Abbondanza frugale (prima parte)
Il fallimento dell'obiettivo della felicità per tutti
promessa dalla società della crescita obbliga a interrogarsi sul contenuto
della promessa stessa. La ridefinizione della felicità come "abbondanza frugale
in una società solidale": questa è la rottura proposta dal progetto della
decrescita. Una rottura che presuppone che si esca dal circolo infernale della
creazione illimitata di bisogni e di prodotti, come pure dalla frustrazione
crescente che questa genera, e contemporaneamente che si compensi attraverso la
convivialità l'egoismo derivante da un individualismo ridotto a una
massificazione uniformizzante. L'abbondanza consumistica pretendeva di
realizzare la felicità attraverso il soddisfacimento dei desideri di tutti, ma
questo soddisfacimento dipendeva a sua volta da redditi distribuiti in modo
estremamente ineguale e sempre insufficienti a permettere all'immensa
maggioranza di coprire le spese essenziali. Inoltre, il buon funzionamento del
sistema si basa sull'insoddisfazione generalizzata. Come sanno bene i
pubblicitari, le persone felici sono cattivi consumatori. Ribaltando
completamente questa logica, la società della decrescita si propone di fare la
felicità dell'umanità attraverso l'autolimitazione, per realizzare l'abbondanza
frugale. Certe forze politiche vedono la soluzione della crisi economica e
finanziaria attuale della società dei consumi soltanto nell'austerità, altre
soltanto in un problematico rilancio dell'economia. La prima ci porta in un
vicolo cieco abbinato a una grande miseria per una parte rilevante della
popolazione, mentre il secondo sarebbe una calamità per il pianeta. Cosa ancora
peggiore è un programma che combina il rilancio economico e l'austerità. In
effetti, lo slogan "sia rilancio, sia austerità" significa il rilancio per il
capitale e l'austerità per tutti gli altri. In nome del rilancio, peraltro
largamente illusorio, degli investimenti e, totalmente falso, dell'occupazione,
si riducono o si sopprimono gli oneri sociali, la tassa professionale e
l'imposta sui profitti delle imprese. Si rinuncia a qualsiasi imposizione sui
profitti bancari e finanziari, mentre lo scudo fiscale permette ai più ricchi
di pagare sempre meno tasse. Contemporaneamente, l'austerità colpisce
pesantemente gli operai e le classi medie e inferiori, che soffrono di un
abbassamento dei redditi, della riduzione delle prestazioni sociali e
dell'aumento dell'età pensionistica. Per completare il quadro e preparare
attivamente la mitica ripresa, in nome del "risanamento" dei deficit di
bilancio vengono smantellati sistematicamente i servizi pubblici e si
privatizza a tutto gas quello che ancora non è stato privatizzato. Si assiste
addirittura a una strana e masochistica concorrenza nella corsa all'austerità.

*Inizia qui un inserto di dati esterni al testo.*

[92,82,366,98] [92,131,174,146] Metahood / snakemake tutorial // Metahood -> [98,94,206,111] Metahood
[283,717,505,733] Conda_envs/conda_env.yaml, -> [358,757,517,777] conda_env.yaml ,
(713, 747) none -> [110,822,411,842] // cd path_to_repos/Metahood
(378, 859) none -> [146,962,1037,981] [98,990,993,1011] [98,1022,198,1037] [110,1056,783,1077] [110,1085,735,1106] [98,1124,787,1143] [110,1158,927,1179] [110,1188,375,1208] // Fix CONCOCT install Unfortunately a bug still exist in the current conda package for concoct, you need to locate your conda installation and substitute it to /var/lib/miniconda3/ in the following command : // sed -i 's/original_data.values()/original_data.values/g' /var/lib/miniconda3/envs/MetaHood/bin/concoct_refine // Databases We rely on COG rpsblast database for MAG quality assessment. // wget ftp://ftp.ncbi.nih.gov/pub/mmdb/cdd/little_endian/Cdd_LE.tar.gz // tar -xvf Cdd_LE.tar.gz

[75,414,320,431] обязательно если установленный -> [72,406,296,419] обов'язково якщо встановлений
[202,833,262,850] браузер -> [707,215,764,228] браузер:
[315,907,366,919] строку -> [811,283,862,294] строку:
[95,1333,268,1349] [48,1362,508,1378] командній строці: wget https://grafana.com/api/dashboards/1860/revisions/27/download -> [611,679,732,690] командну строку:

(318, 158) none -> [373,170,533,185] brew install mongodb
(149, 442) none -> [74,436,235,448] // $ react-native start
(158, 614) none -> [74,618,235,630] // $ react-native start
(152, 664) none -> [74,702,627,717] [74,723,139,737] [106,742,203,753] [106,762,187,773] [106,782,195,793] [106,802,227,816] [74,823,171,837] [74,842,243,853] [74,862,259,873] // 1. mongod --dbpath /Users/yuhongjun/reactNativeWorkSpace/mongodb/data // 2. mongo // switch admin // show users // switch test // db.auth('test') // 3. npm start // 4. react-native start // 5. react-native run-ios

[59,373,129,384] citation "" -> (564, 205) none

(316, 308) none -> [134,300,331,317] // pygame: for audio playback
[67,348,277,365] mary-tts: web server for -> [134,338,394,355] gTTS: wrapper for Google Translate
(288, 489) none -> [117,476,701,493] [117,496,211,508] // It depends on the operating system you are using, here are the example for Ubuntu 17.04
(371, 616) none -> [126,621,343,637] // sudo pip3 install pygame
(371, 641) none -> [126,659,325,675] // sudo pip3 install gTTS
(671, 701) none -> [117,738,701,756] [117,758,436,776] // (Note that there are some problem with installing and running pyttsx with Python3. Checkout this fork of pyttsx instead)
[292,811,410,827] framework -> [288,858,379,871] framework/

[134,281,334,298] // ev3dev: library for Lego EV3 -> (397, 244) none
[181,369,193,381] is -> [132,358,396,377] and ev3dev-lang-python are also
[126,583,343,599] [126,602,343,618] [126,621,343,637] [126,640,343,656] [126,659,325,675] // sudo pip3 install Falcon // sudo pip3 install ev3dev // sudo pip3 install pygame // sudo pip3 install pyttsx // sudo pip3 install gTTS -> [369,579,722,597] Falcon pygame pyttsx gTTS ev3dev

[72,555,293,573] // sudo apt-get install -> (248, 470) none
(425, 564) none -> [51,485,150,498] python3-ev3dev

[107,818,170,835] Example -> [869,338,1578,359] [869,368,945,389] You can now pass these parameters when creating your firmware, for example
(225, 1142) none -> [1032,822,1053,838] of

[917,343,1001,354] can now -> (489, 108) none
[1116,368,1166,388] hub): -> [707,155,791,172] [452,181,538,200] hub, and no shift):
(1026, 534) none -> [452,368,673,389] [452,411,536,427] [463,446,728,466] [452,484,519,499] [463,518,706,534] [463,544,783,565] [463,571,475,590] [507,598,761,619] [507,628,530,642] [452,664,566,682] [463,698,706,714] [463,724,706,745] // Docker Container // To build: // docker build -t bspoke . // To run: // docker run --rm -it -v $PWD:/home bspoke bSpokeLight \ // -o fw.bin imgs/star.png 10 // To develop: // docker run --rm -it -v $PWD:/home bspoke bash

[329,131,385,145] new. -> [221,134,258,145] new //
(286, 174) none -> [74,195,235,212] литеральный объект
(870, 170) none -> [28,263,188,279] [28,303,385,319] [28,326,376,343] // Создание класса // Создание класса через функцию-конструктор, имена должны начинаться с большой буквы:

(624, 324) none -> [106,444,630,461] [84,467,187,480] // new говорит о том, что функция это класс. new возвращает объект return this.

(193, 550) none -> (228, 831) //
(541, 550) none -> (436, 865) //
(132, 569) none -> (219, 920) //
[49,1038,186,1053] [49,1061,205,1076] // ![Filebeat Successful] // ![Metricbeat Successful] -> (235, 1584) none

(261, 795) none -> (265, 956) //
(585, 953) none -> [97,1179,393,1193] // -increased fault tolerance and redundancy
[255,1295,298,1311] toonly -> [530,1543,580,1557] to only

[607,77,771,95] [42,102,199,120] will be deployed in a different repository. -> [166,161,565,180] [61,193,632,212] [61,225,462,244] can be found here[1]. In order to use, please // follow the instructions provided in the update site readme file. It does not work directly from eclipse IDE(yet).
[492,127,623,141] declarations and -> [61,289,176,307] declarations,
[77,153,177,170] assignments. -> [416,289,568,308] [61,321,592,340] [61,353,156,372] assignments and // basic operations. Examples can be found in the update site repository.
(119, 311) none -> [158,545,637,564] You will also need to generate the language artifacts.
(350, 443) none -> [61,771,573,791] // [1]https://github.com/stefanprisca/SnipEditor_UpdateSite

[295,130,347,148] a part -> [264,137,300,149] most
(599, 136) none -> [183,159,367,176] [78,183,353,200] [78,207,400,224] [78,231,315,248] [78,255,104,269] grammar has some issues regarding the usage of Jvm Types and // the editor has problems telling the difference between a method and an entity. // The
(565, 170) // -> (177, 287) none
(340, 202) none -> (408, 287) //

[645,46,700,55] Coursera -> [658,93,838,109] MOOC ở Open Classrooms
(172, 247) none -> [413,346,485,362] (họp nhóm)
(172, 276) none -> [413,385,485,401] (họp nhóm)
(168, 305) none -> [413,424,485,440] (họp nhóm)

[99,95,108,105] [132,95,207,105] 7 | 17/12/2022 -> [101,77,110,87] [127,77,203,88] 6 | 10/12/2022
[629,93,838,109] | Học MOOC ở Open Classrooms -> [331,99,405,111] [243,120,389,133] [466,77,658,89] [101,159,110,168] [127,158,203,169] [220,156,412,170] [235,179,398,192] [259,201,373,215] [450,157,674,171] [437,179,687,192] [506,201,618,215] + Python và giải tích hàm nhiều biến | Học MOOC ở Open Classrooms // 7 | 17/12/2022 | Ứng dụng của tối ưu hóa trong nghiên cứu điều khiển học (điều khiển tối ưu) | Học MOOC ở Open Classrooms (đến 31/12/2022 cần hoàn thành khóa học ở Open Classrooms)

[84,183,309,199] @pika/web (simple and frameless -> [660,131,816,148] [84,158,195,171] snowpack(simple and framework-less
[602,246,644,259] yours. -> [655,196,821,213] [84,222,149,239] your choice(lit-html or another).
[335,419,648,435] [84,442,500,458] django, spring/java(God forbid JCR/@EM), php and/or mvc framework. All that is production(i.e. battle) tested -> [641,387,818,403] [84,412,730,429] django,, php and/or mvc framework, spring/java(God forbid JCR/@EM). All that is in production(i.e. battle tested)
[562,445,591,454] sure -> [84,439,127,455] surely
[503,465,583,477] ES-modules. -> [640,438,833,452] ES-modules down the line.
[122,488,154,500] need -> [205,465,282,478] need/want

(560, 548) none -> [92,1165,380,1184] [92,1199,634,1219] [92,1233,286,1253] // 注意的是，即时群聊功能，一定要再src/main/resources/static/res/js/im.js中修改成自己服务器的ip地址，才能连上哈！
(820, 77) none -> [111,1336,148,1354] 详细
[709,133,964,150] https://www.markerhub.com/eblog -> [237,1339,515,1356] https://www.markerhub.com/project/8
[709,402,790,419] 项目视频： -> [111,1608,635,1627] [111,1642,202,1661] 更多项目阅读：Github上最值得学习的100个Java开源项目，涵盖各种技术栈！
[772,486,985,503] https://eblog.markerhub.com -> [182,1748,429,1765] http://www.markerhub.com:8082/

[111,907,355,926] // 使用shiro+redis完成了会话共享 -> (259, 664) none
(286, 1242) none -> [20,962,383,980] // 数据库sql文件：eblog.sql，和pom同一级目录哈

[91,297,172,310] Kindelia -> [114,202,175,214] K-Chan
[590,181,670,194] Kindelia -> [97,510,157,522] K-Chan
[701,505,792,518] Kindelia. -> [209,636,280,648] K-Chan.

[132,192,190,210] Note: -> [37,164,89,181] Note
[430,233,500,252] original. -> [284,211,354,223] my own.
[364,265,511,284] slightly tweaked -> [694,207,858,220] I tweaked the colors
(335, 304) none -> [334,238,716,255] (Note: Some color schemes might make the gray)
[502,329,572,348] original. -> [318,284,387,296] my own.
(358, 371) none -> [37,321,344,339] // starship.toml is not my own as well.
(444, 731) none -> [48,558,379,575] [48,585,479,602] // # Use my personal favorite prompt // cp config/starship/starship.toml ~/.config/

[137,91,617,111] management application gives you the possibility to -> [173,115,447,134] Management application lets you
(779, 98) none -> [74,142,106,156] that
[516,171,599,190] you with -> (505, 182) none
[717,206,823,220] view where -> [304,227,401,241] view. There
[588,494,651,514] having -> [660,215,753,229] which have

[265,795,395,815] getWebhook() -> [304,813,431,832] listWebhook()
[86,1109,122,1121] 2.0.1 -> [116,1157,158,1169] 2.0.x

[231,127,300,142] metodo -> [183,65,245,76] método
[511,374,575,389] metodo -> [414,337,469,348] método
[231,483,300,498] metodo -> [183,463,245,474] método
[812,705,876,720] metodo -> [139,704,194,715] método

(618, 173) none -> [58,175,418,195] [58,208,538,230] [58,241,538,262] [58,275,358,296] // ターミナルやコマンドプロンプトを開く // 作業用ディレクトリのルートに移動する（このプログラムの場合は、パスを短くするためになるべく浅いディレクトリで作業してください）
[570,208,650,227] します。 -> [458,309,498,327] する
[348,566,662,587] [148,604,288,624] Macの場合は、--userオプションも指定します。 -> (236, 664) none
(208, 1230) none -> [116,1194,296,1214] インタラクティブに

Ma non si tratta di quell'austerità virtuosa sostenuta da Illich e che noi
preferiamo chiamare frugalità, bensì di un'austerità che priva non soltanto del
superfluo ma anche di una parte sempre più grande del necessario. Il tutto per
compiacere le agenzie di rating e i mercati internazionali finanziari con cui i
paesi indebitati hanno contratto i prestiti. Intanto alcune anime belle, come
l'economista americano Joseph Stiglitz, ripropongono le vecchie ricette
keynesiane del rilancio dei consumi e degli investimenti per far ripartire la
crescita. Ma questa terapia non è praticabile, perché il pianeta non può
sopportarla e perché, dato l'esaurimento delle risorse naturali (intese in
senso lato), già dagli anni settanta i costi della crescita (quando si
realizza) sono superiori ai benefici.